Ampac Flexibles, long considered a leader in gravure printing for flexible packaging, has invested in an 8-color Toshiba Sectional Drive (gearless) press to enable cost-effective, high-definition printing for this and other similar packaging.

Dueling hot cups: IP, MeadWestvaco debut eco-sensitive paperboard coatings

This summer was a hot time for sustainability—at least in the field of new environmentally-sensitive paperboard coatings for hot beverage cups, as two new developments hit the shelves of foodservice operations.

First out of the starting gate in mid-July was Waterbury, VT-based Green Mountain Coffee Roasters’ ecotainer1398041963 paper cup (at right) converted by International Paper (Memphis, TN). Unlike a conventional cup, where the inner surface is lined with a petroleum-based plastic to prevent leaking, the ecotainer is coated with a proprietary corn-based bioplastic.

“Consumers will notice no difference with this cup—but the environment will,” says Austin Lance, vice president and general manager of Foodservice Business for IP. Restaurants switching to this cup will reportedly cut the use of non-renewable petrochemicals by nearly a quarter of a million pounds a year. In addition, the material used to create the lining is made in a factory that does not release greenhouse gases into the environment.

IP and Green Mountain Roasters had been working on the ecotainer for more than a year, including a blind market trial of nearly five million cups.
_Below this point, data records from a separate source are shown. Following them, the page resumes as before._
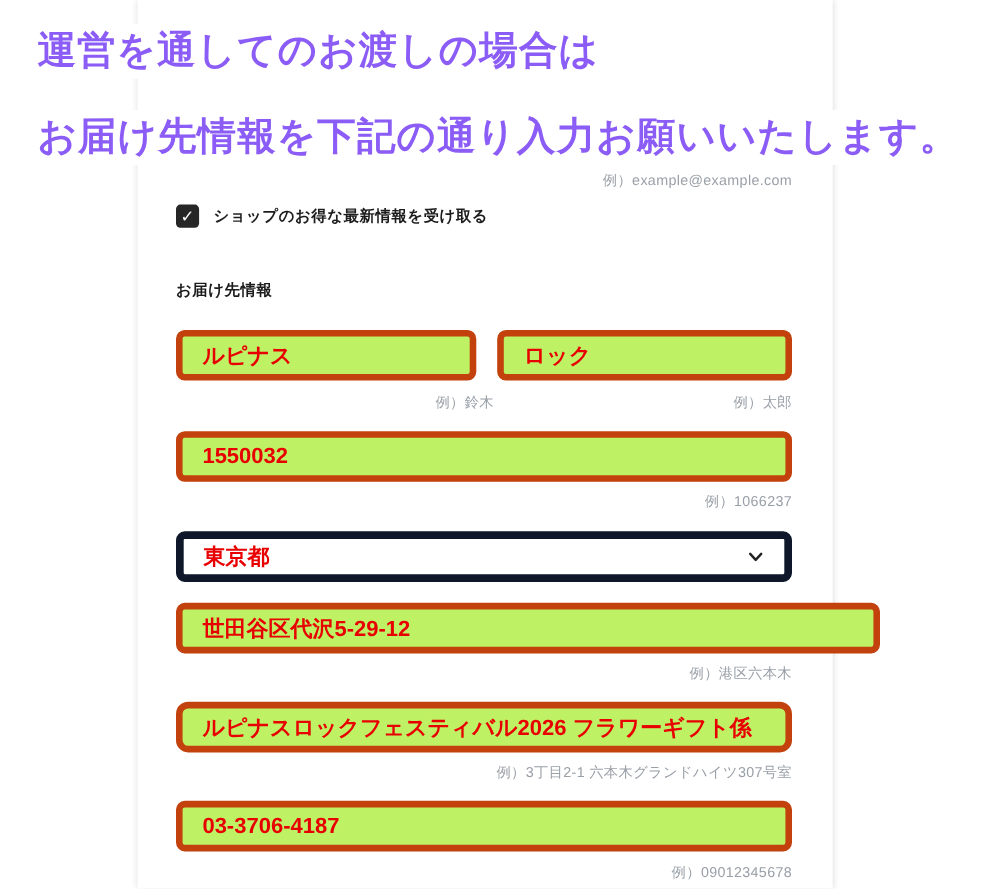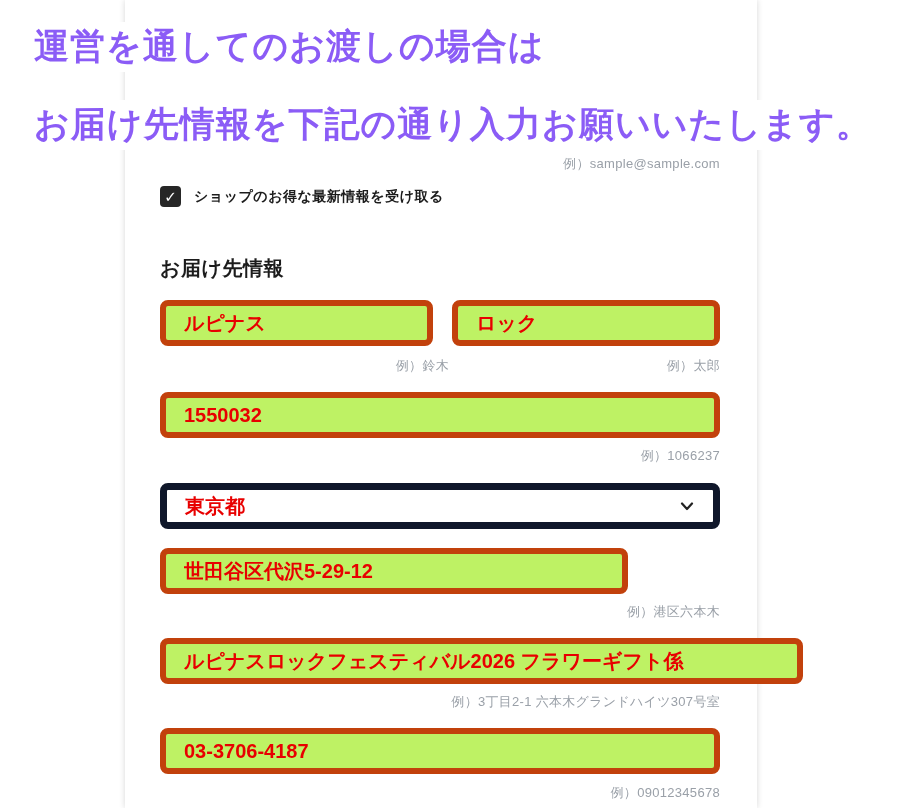--- a/index.html
+++ b/index.html
@@ -148,7 +148,7 @@
 
   <div style="position:absolute; left:125px; top:0; width:632px; height:808px;">
 
-    <span class="hint" style="top:155px; right:37px;">例）sample@sample.com</span>
+    <span class="hint" style="top:155px; right:37px;">例）example@example.com</span>
 
     <div class="checkbox-row">
       <span class="checkbox">

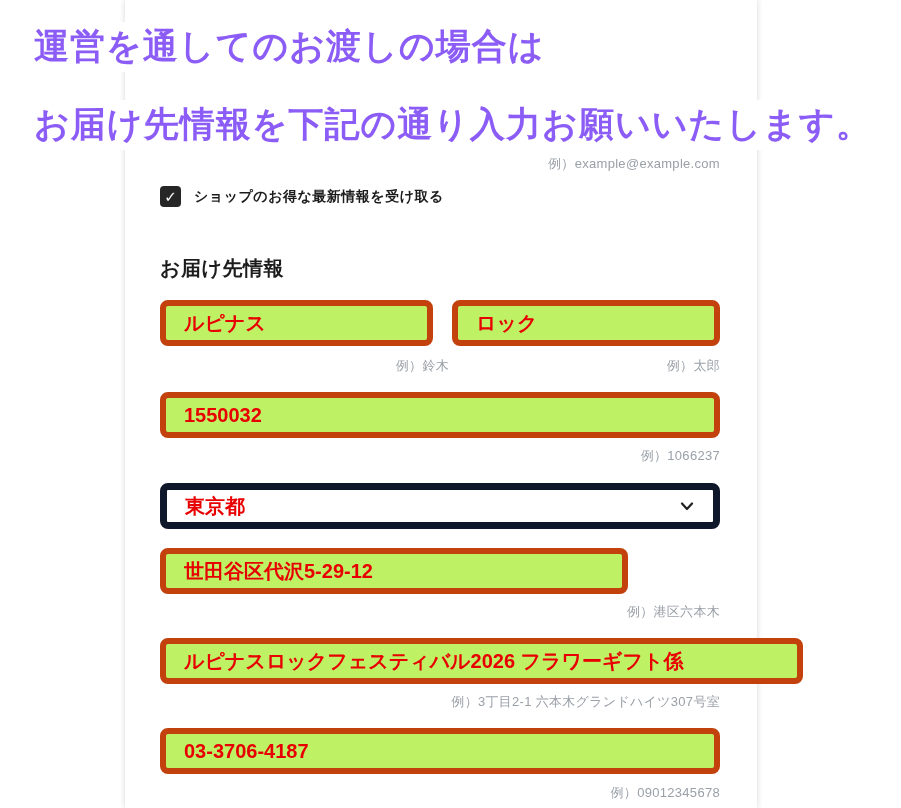--- a/index.html
+++ b/index.html
@@ -85,7 +85,7 @@
     position: absolute;
     left: 35px;
     top: 255px;
-    font-size: 20px;
+    font-size: 14px;
     font-weight: bold;
     color: #1c1c1c;
     letter-spacing: 0.5px;

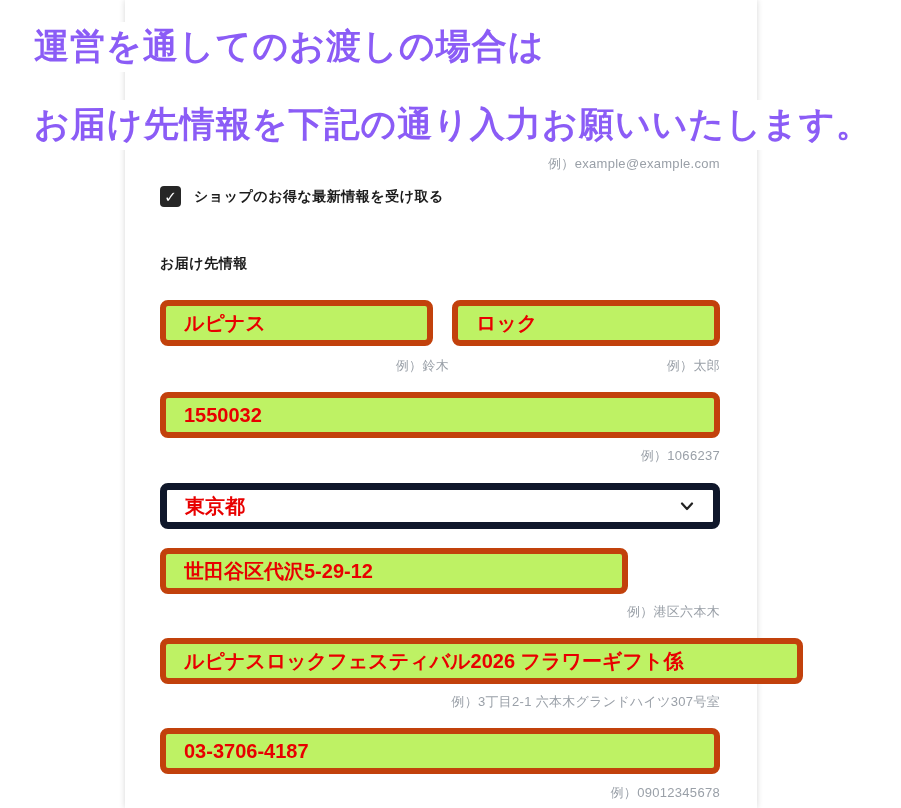--- a/index.html
+++ b/index.html
@@ -177,7 +177,7 @@
       </span>
     </div>
 
-    <input class="tfield" style="left: 35px; top: 548px; width: 468px;" value="世田谷区代沢5-29-12">
+    <input class="tfield" style="left: 35px; top: 548px; width: 640px;" value="世田谷区代沢5-29-12">
     <span class="hint" style="top:603px; right:37px;">例）港区六本木</span>
 
     <input class="tfield" style="left: 35px; top: 638px; width: 643px;" value="ルピナスロックフェスティバル2026 フラワーギフト係">

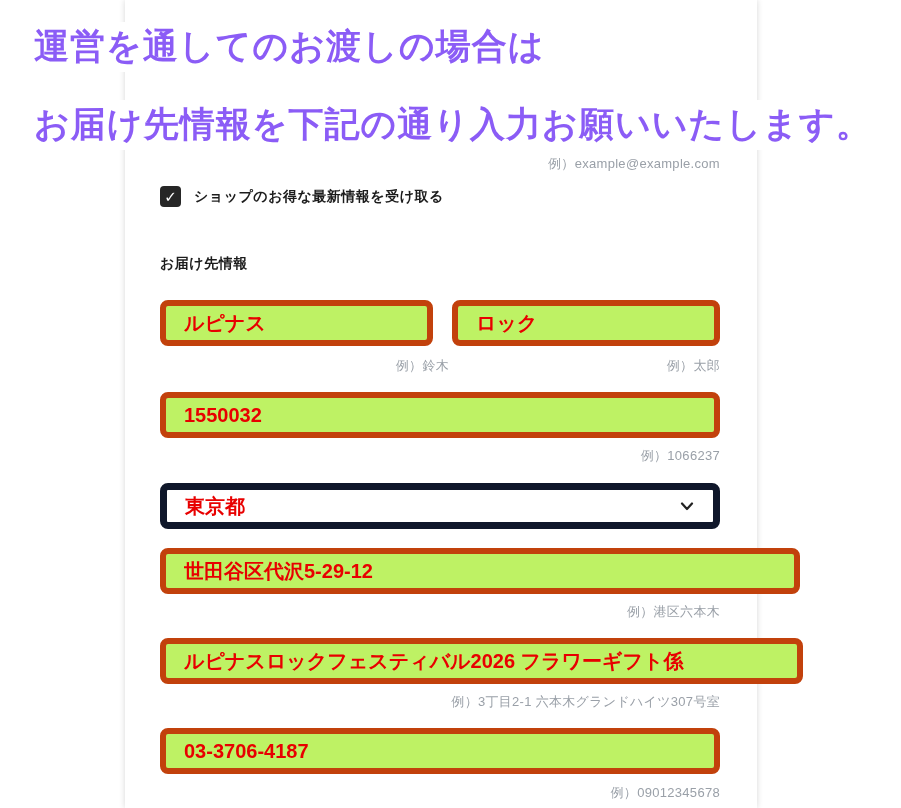--- a/index.html
+++ b/index.html
@@ -180,7 +180,7 @@
     <input class="tfield" style="left: 35px; top: 548px; width: 640px;" value="世田谷区代沢5-29-12">
     <span class="hint" style="top:603px; right:37px;">例）港区六本木</span>
 
-    <input class="tfield" style="left: 35px; top: 638px; width: 643px;" value="ルピナスロックフェスティバル2026 フラワーギフト係">
+    <input class="tfield" style="left: 35px; top: 638px; width: 560px; border-radius: 11px;" value="ルピナスロックフェスティバル2026 フラワーギフト係">
     <span class="hint" style="top:693px; right:37px;">例）3丁目2-1 六本木グランドハイツ307号室</span>
 
     <input class="tfield" style="left: 35px; top: 728px; width: 560px;" value="03-3706-4187">

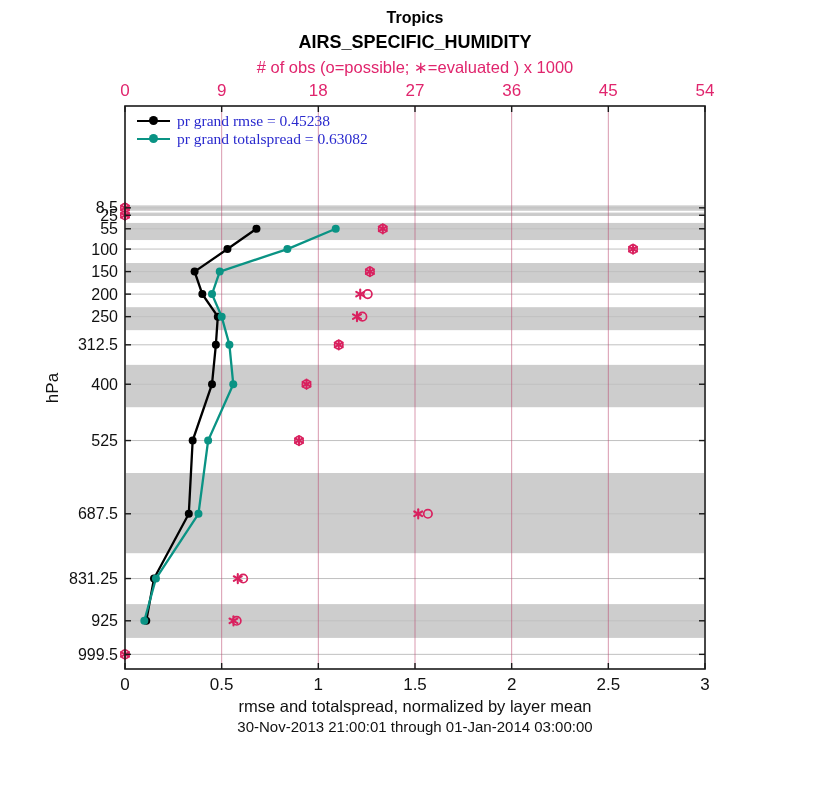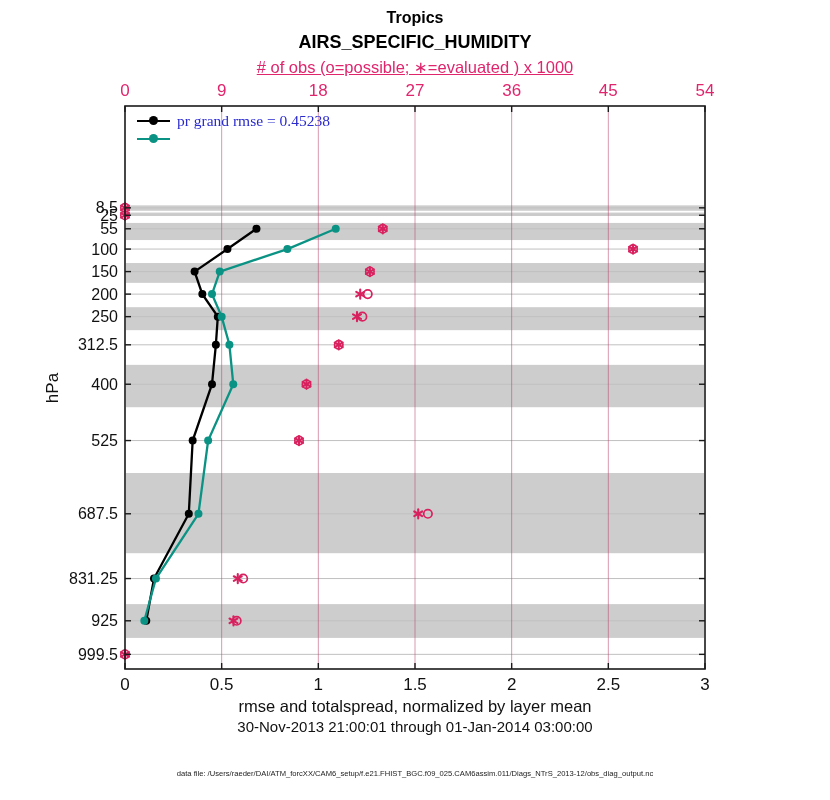--- a/index.html
+++ b/index.html
@@ -9,7 +9,7 @@
   .ctr{text-align:center;}
   #plot-title{left:125px;top:9px;width:580px;font-size:16px;font-weight:bold;color:#000;}
   #plot-subtitle{left:125px;top:32px;width:580px;font-size:18px;font-weight:bold;color:#000;}
-  #obs-axis-label{left:125px;top:58px;width:580px;font-size:16.5px;color:#e0256d;text-decoration:underline;}
+  #obs-axis-label{left:125px;top:58px;width:580px;font-size:16.5px;color:#e0256d;}
   #ylabel{left:28px;top:373px;width:60px;height:30px;transform:rotate(-90deg);transform-origin:center;font-size:17px;color:#111;text-align:center;}
   #legend{left:137px;top:112px;}
   .legend-row{display:flex;align-items:center;height:17px;margin-bottom:1px;font-family:Liberation Serif, serif;}

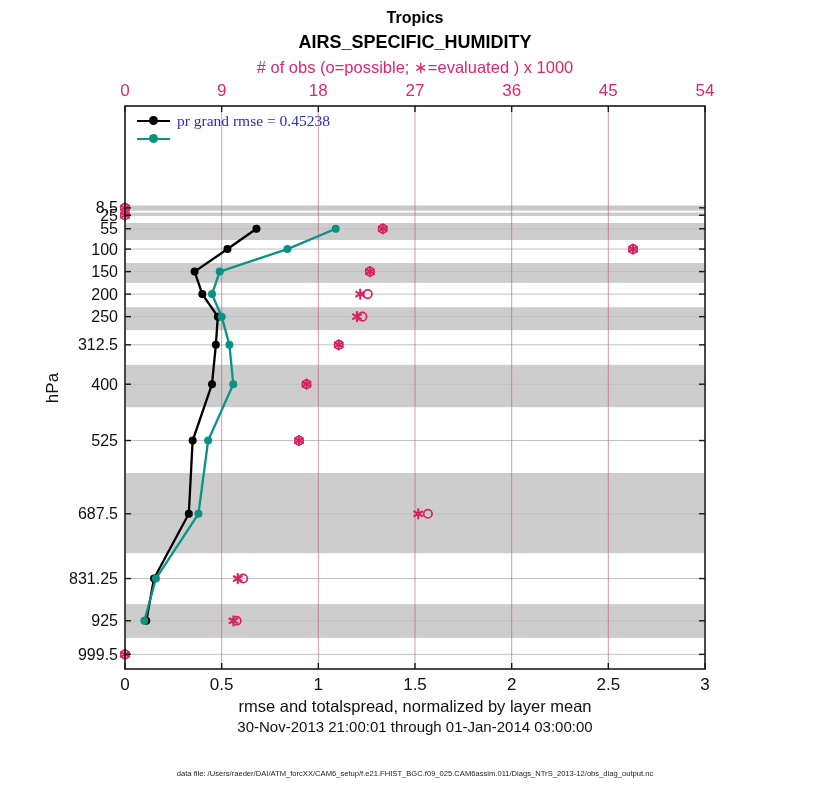--- a/index.html
+++ b/index.html
@@ -227,6 +227,7 @@
         <span class="ln" style="background:#0a9384;"></span>
           <span class="dot" style="background:#0a9384;"></span>
       </span>
+      <span class="legend-label">pr grand totalspread = 0.63082</span>
     </div>
   </div>
 

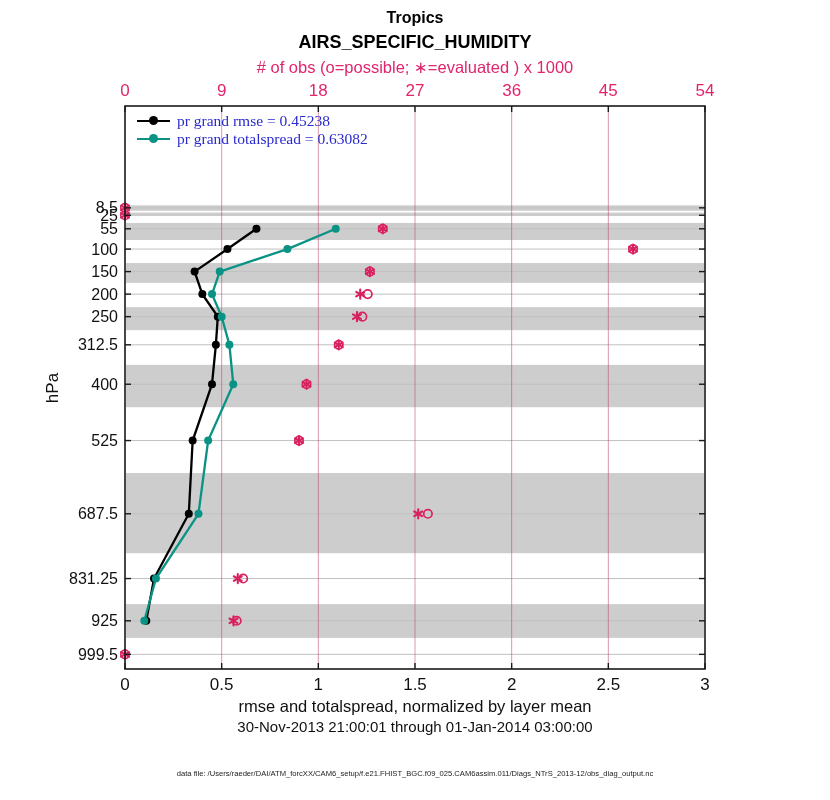--- a/index.html
+++ b/index.html
@@ -233,7 +233,6 @@
 
   <div class="abs ctr" id="xlabel-line1">rmse and totalspread, normalized by layer mean</div>
   <div class="abs ctr" id="xlabel-line2">30-Nov-2013 21:00:01 through 01-Jan-2014 03:00:00</div>
-  <div class="abs ctr" id="datafile">data file: /Users/raeder/DAI/ATM_forcXX/CAM6_setup/f.e21.FHIST_BGC.f09_025.CAM6assim.011/Diags_NTrS_2013-12/obs_diag_output.nc</div>
 
 </div>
A close second in the race, Cereplast, Inc., a Hawthorne, CA, producer of proprietary bio-based resins and its partners MeadWestvaco (Richmond, VA) and Solo Cup Co. (Highland Park, IL) launched their biodegradable (or compostable) extrusion-coated paperboard last month. The Cereplast coating, with a heat resistance of 220 deg F, replaces petroleum-based coatings in MeadWestvaco’s laminated paper products manufactured for Solo hot cups (below). Initial targets include the growing number of cafeterias and foodservice operations that divert organic wastes to composting facilities. Cereplast resins are formulated from a patented process incorporating starch and other degradable components, including polylactic acid from NatureWorks LLC.

In a vote of confidence, the Biodegradable Products Institute (BPI) granted MeadWestvaco and Cereplast the first-ever use of its logo for coated paperboard with thicknesses of 4.6 to 32 pt. Products bearing the BPI logo meet ASTM D6868 and are designed to biodegrade quickly, completely and safely.

“MeadWestvaco and Solo’s perseverance in working with us to achieve this milestone clearly demonstrates their commitment to extending the renewability of their paper products to coatings, creating a fully degradable option for paper foodservice and packaging solutions,” says Cereplast president and chief executive officer Frederic Scheer.